One of those names probably looks less familiar than the others, and for good reason. Young Muslim Americans aren't exactly dominant in the mainstream dating conversation, and that's because "dating while Muslim" is its own unique, oft-misunderstood reality.
Significantly younger and more diverse than the public as a whole, young religious Muslims straddle two worlds. More than 6 in 10 do not see a conflict between being a devout Muslim and living in a modern society, according to Pew data; but 80% of Muslim Americans say that religion does play an important part of their lives. And with devout religion comes tradition that doesn't necessarily mesh with modern dating culture.
Muslim tradition and dating: It’s complicated. Not all young Muslim Americans have serious religious upbringings. But for those who do, the experiences between the genders is often strained and stunted by well-meaning but traditional parents and communities. The messages young people get can go so far as to warn that "seemingly innocuous email exchanges or online dating could topple one off the Islamic path if one lack vigilance." The takeaway for religious young people is that they should marry, but they shouldn't actually date to get there.
At a Muslim "speed dating" event in 2006, Imam Muhamed Magid of the Adams Center summed it up this way: "Don’t talk to the Muslim girls, ever, but you are going to marry them. As for the non-Muslim girls, talk to them, but don’t ever bring one home."
Unsurprisingly, sexual education is also clouded with conflicting and illogical messages (as this humorous essay by Zahra Noorbakhsh makes clear) — that is, when talking about sex happens at all.
As writer and blogger Nashwa Khan noted, "As a fragmented diaspora that is racialized, are both viewed as oppressed but also hyper-sexualized. It creates a taboo, almost a shame, about sex — even if it’s sex that is entirely halal between a married couple. Many Muslim women are left torn between a dichotomy of desexualized and hypersexualized narratives tossed at them."

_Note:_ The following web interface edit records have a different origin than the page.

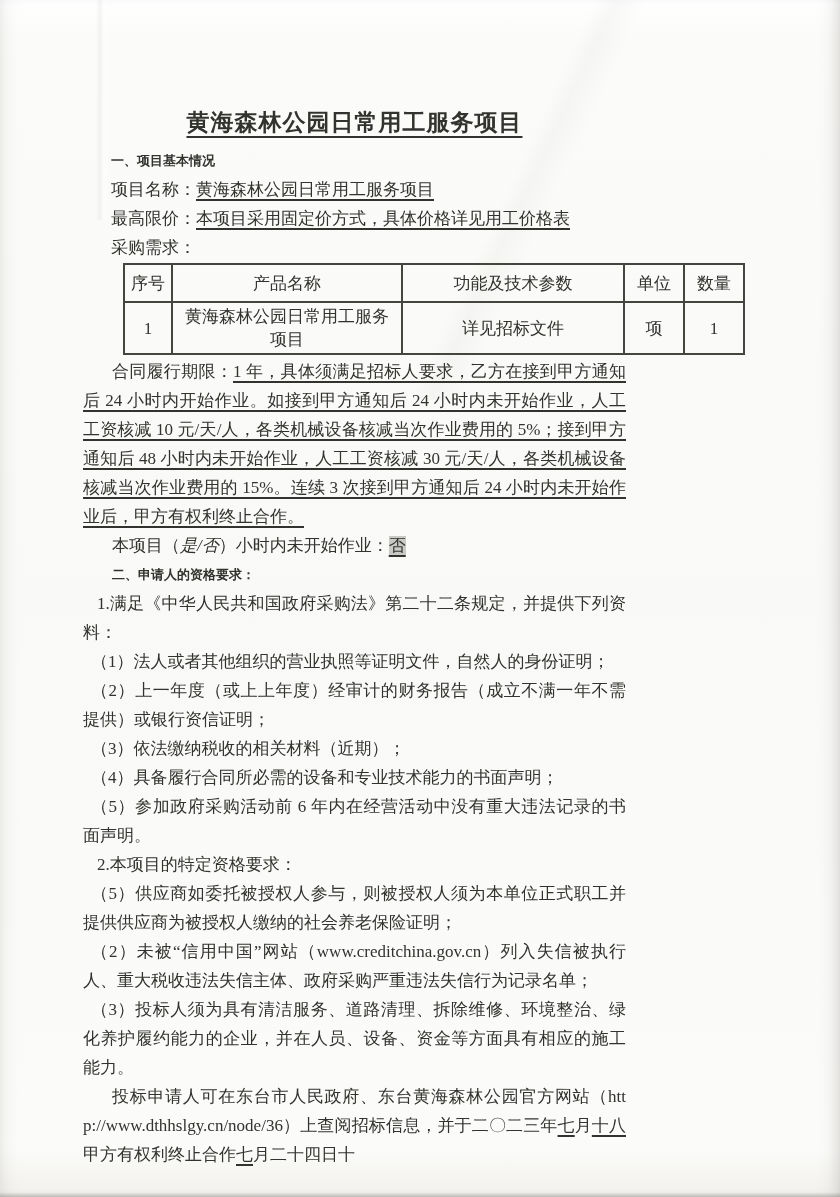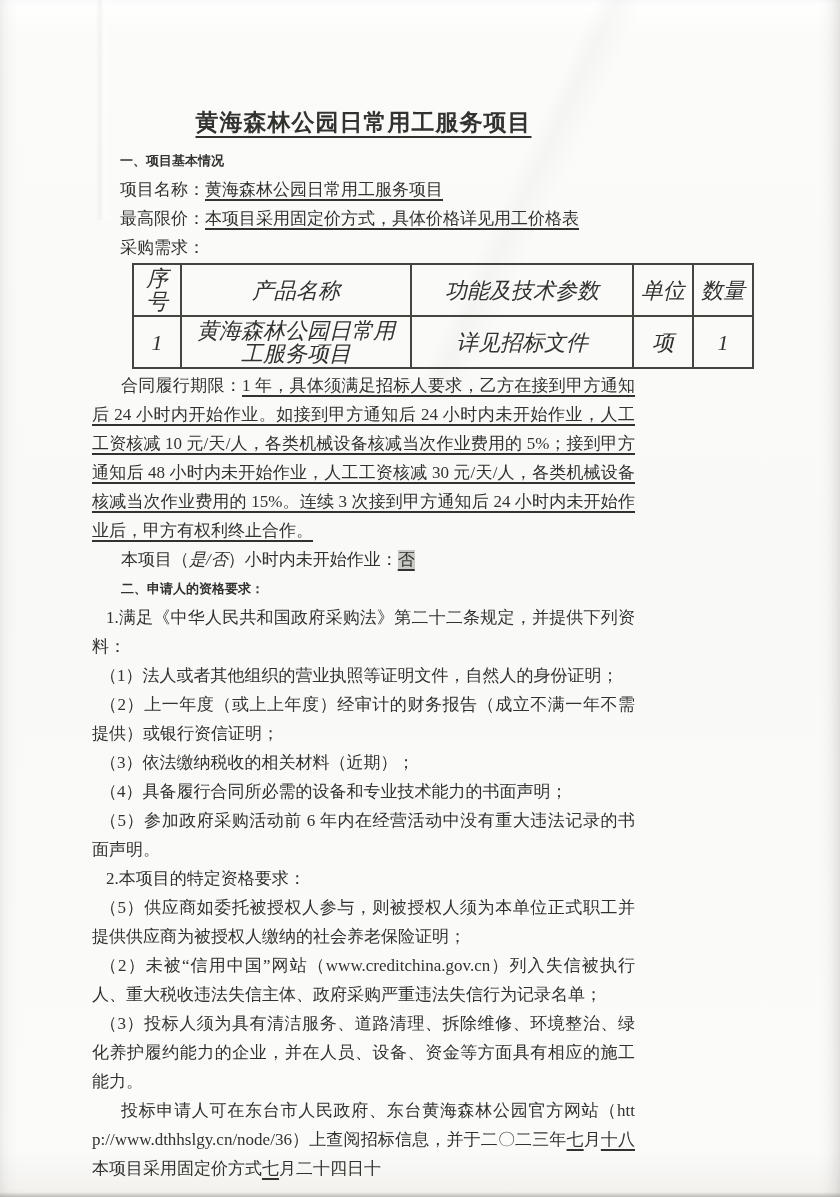"黄海森林公园日常用工服务项目" .content { left: 12px -> 3px }
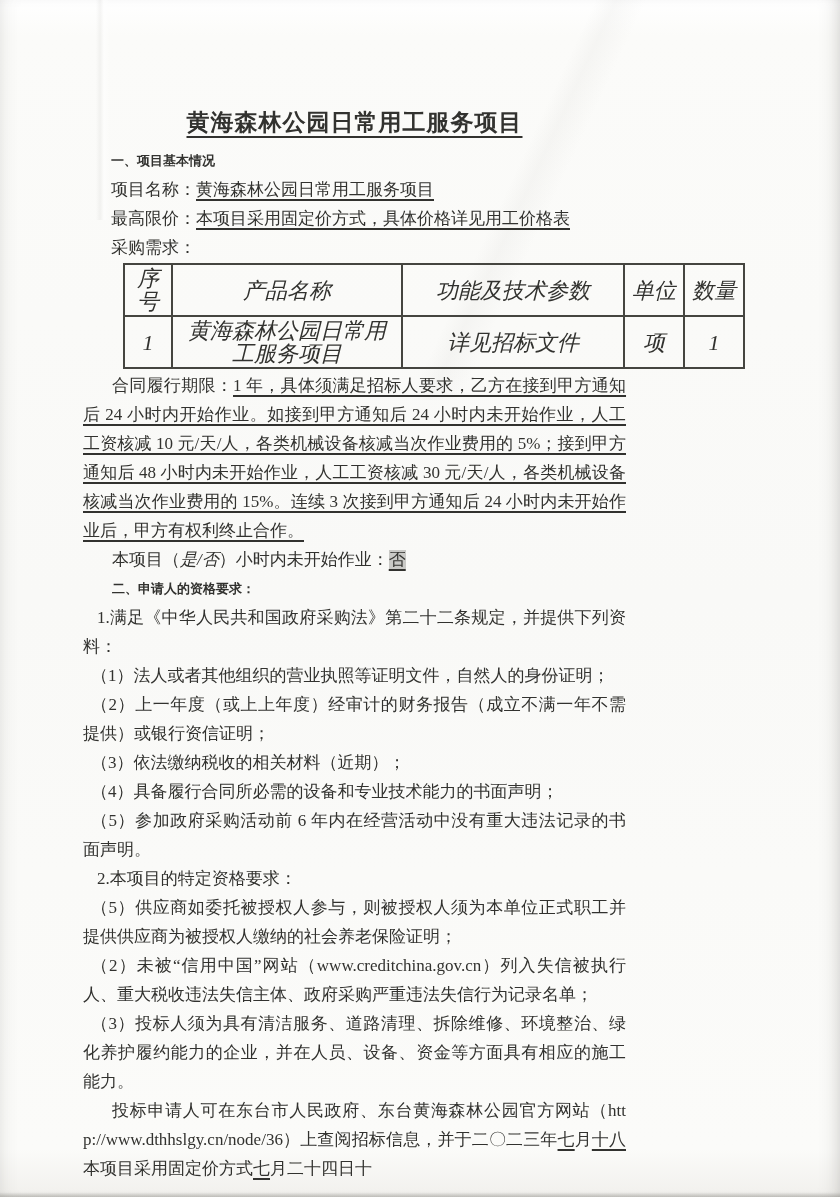"序号" table.req { font-size: 22px -> 17px; font-style: italic -> none }
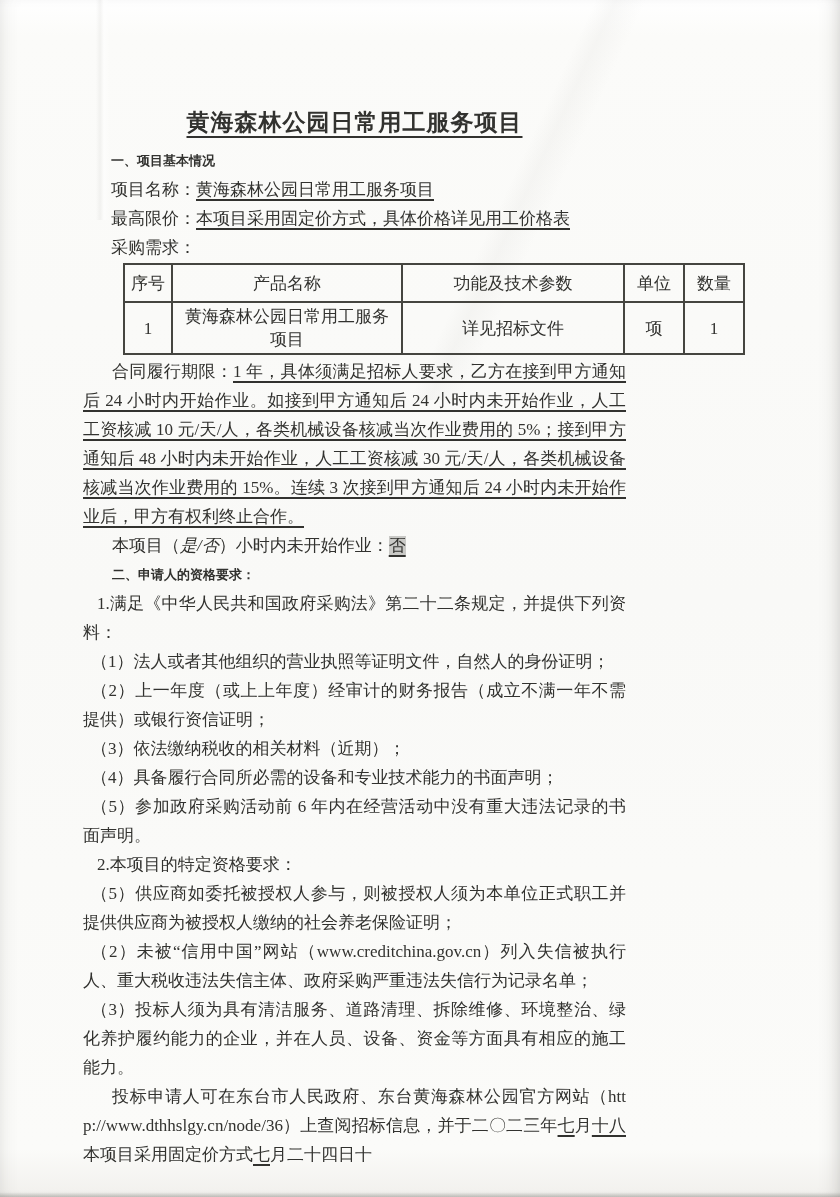"本项目采用固定价方式" span { text: 本项目采用固定价方式 -> 甲方有权利终止合作 }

Between the pressures of conservative communities and the limitations of traditional unbringings, religious Muslim Millennials aren't faced with as many dating resources as other similar religious groups. But the demand is there.
Could Muslim dating apps be the solution? Families setting up children has existed for years, and Muslim singles events a la "speed dating" are common. But those aren't the solutions all young people are seeking. While scrolling through a discussion forum last year, Humaira Mubeen saw animated discussions on marriage between young Muslims, with an overwhelming number lamented the difficulty of meeting people. The old-school approaches feel awkward, and typical dating services like Tinder or OkCupid have proven unpromising crapshoots for American Muslims (a fact OkCupid data bears out).
So Mubeen and her co-founders created Ishqr in 2013. Originally called Hipster Shaadi, the app aims to connect first-generation Muslim Americans in order to breach "the chasm between Muslim American parents’ expectations and younger generations’ approach to marriage." So far, Ishqr boasts 4,000 registered users, half of whom log in weekly and spend an average of 10 minutes per visit. It's three minutes longer than Tinder's average of 7 minutes each visit.
On Ishqr, about 200 accept a two-way connection each day, which is a lower rate than an app like Tinder — but for good reason. Ishqr, like Muslim American dating sites including HalfOurDeen.com, are geared specifically for marriage-minded users. As a result, Ishqr has produced at least 10 engaged couples so far.
Old stigmas die hard. While online dating among Muslim Americans is on the rise, certain stigmas, rooted in tradition, persist. Many look down on online dating as a last resort, as one engaged couple who met on Ishqr told Mic.
"The option is hella stigmatized." Asif Ahmed said, " is definitely looked upon still." His fiance, Hafsa Sayyeda, concurred: "I definitely felt that some of my best friends thought this was the rather desperate route. They thought, 'Why not just wait to meet someone in person?' For me, meeting someone in person would have been ideal, but as that was not happening, why not use whatever resources I had at my disposal?"
Particularly when those resources are provide a unique opportunity. "Meeting someone in person for the purpose of marriage is awkward," Asif admitted. "Meeting someone online for the purpose of marriage is remarkably less so."
In that way, dating apps are ideal for young Muslim Americans with marriage on the mind. It's easier to state your intentions outright, easier to filter through your options — and, most importantly, easier to connect.
Don’t expect a Muslim Tinder anytime soon. The landscape of Muslim American dating is yet a murky one. A shaky "Muslim alternative" to Tinder, Bliss, launched this past spring promising wholesome relationships within the confines of the religion — but the app doesn't seem to have gained traction. One of the biggest sites, Muslima, has a reputation for being less than trustworthy, and isn't the preferred site of young people. As for Ishqr, the creators are in the midst of developing an accompanying app with the hope of pulling every aspect of Muslim Americans' love lives together.
For now, though, there may never be a Muslim alternative to Tinder. But there's good reason to assume that it's because there probably doesn't need to be.